Al CES 2026, accanto a TV di grandi dimensioni e a tante altre novità, Samsung ha svelato una delle novità più attese del suo ecosistema: la nuova famiglia di notebook Galaxy Book 6. L’azienda coreana ha deciso di concentrarsi su elementi concreti e molto richiesti dagli utenti, come prestazioni più elevate, un design più essenziale e un’autonomia pensata per superare senza problemi la giornata di lavoro. Il risultato è una gamma che si presenta più matura e coerente rispetto al passato.
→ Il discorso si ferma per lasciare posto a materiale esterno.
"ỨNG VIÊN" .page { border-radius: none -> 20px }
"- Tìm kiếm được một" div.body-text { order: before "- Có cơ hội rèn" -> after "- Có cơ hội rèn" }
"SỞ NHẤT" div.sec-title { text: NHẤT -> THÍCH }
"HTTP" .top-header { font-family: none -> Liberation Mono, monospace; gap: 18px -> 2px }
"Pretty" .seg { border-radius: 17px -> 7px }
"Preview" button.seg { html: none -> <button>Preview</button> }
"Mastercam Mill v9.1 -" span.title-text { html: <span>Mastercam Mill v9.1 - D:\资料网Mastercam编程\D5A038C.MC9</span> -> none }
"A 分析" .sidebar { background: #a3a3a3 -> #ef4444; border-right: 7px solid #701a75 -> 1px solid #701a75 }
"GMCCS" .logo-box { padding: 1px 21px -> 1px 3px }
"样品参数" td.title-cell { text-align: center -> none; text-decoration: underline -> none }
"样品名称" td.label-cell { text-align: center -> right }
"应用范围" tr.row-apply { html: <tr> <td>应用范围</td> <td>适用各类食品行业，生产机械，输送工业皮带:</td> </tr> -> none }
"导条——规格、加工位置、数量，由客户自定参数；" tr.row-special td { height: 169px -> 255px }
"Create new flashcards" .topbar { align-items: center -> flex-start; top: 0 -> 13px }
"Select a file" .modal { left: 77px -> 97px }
Il lancio è avvenuto in concomitanza con gli annunci di Intel al CES, e non è un caso. Tutti i modelli della serie Galaxy Book 6 integrano infatti i nuovi processori Panther Lake, ottimizzati da Samsung per tre varianti: Galaxy Book 6 Ultra, Galaxy Book 6 Pro e Galaxy Book 6. La versione Ultra, con display da 16 pollici, rappresenta il vertice dell’offerta ed è configurabile fino ai processori Core Ultra X9, affiancati da grafica Intel Arc e dalle nuove GPU NVIDIA RTX serie 50, con opzioni RTX 5070 e 5060. Secondo Samsung, questo si traduce in un incremento sensibile delle prestazioni, con un aumento fino a 1,6 volte della potenza della CPU e 1,7 volte sul fronte grafico rispetto alla generazione precedente.
Un’attenzione particolare è stata dedicata alla gestione del calore, tema sempre più centrale nei portatili sottili e potenti. Tutta la gamma adotta una nuova architettura termica con camera di vapore più ampia e ventole riprogettate, mentre il Galaxy Book 6 Ultra introduce un sistema a doppio flusso d’aria dedicato alla GPU, pensato per mantenere elevate le prestazioni anche durante carichi di lavoro intensi e prolungati.